Hernando Zuleta

La operación de desalojo del ‘Bronx’

¿Se realizó un desalojo completo con programas de resocialización, y hay prevista una transformación urbana de la zona intervenida?

Hernando Zuleta
Opinión
POR:
Hernando Zuleta
junio 19 de 2016
2016-06-19 06:24 p.m.

En la primera administración de Peñalosa se realizó la intervención del ‘Cartucho’. En esta acción hubo programas de reubicación para quienes trabajaban en oficios legales en la zona.

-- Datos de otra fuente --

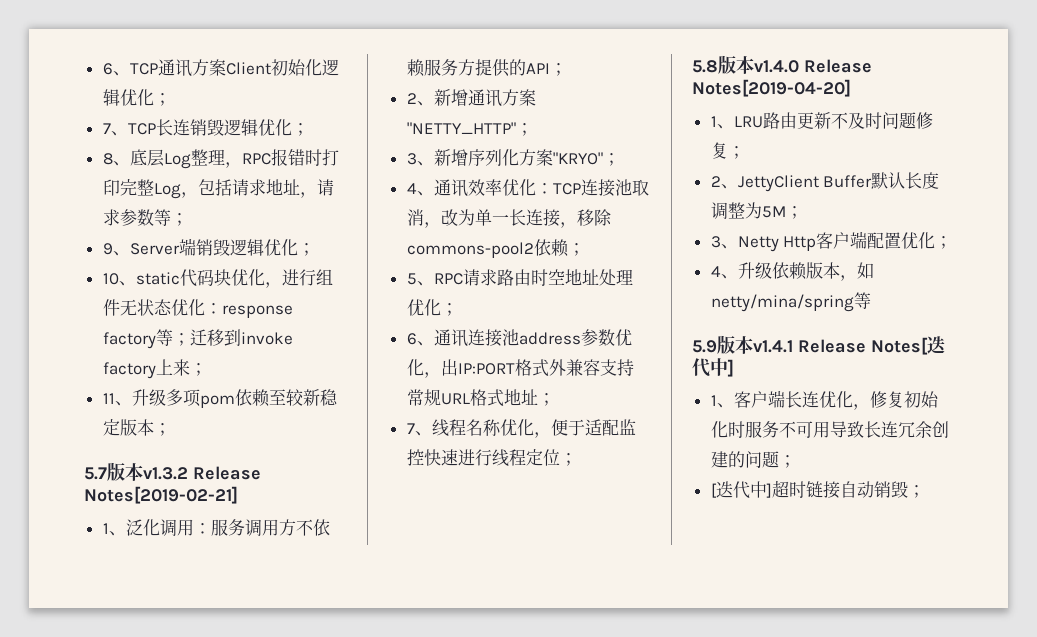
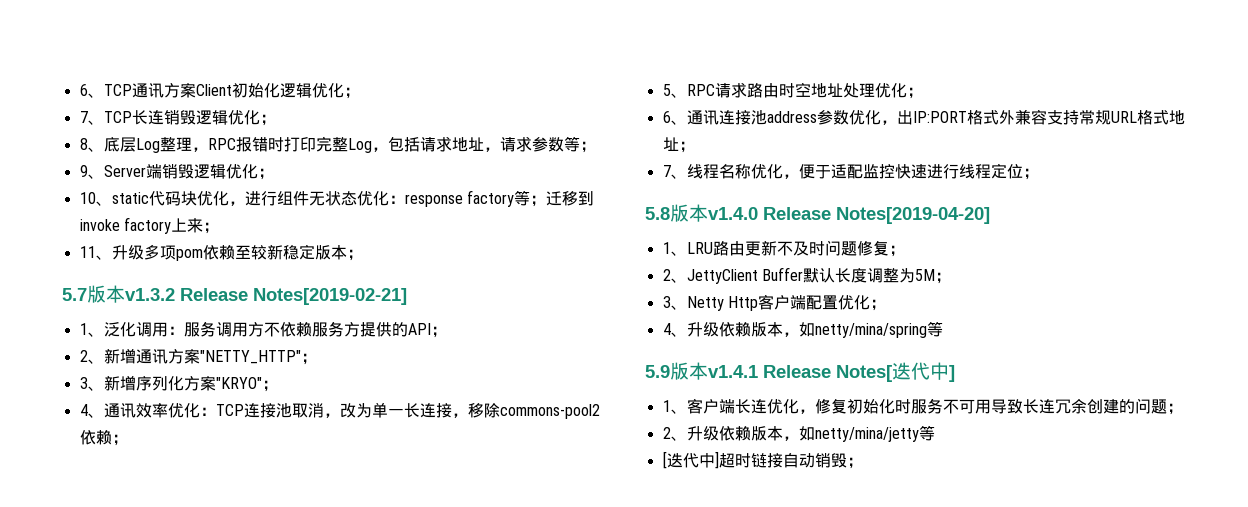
(796, 461) none -> [662,425,935,442] // 2、升级依赖版本，如netty/mina/jetty等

Además, se diseñó e implementó un programa para atender a los habitantes de la calle. Se ofrecieron alojamientos transitorios, con personal especializado que atendió a las familias afectadas, y programas de capacitación y orientación.

Uno de los resultados más visibles de esta intervención fue una caída significativa en la tasa de homicidios de la zona. Buscando garantizar que la operación tuviera efectos de largo plazo, la alcaldía planificó intervenciones posteriores en las siguientes zonas: el ‘Bronx’, ‘Cinco Huecos’, San Bernardo, La Estanzuela y Las Cruces.

No obstante, este plan perdió continuidad en la alcaldía de Luis Eduardo Garzón. Después de la intervención del ‘Cartucho’, las mafias del microtráfico trataron de reubicarse, mientras que adictos y habitantes de la calle buscaban una nueva zona de tolerancia. En estas circunstancias, el ‘Bronx’, que ya era una zona problemática, terminó siendo conquistada por la mafia del microtráfico y se convirtió en el nuevo ‘Cartucho’.

En los gobiernos de Garzón y Moreno no hubo intentos por transformar profundamente la zona del ‘Bronx’. Durante la alcaldía de Gustavo Petro se planteó una política de atención a los habitantes de la calle, tratando al adicto como un enfermo sujeto de derechos.

Además, se realizó una intervención desalojando a 300 personas que habitaban en el sector y ofreciendo programas de resocialización. No obstante, esta intervención no generó efectos sustanciales en seguridad.

La reciente operación de desalojo del ‘Bronx’ tiene varias similitudes con la intervención al ‘Cartucho’. Se realizó un desalojo completo con programas de resocialización, y hay prevista una transformación urbana de la zona intervenida. Del mismo modo, los riesgos asociados a las dos intervenciones son similares.

Por esto, es necesario que haya un acompañamiento continuo y de larga duración a los habitantes de la calle que han decidido acogerse a los programas ofrecidos por la Alcaldía.

Asimismo, vale la pena estudiar la experiencia de los Camad, evaluarla y, si es necesario, reorientar esta política.También se requiere la judicialización efectiva de los líderes de la mafia del microtráfico y una acción decidida en las zonas de riesgo: ‘Cinco Huecos’, San Bernardo, La Estanzuela, Las Cruces, el Santafé y el sector de la Alameda, que llega hasta la 26.

No sobra enfatizar que el Estado debe tener presencia permanente en todo el centro de la ciudad tanto con labores policivas como con provisión de bienes públicos.

Finalmente, es conveniente un rediseño institucional en lo que respecta a la política de drogas ilícitas. En particular, si el consumo es tratado como un problema de salud pública y no es penalizado, es deseable que el Estado garantice condiciones salubres y seguras para los consumidores.

Esto último, se facilita si hay provisión legal de drogas y el Estado participa en este proceso como proveedor o regulador.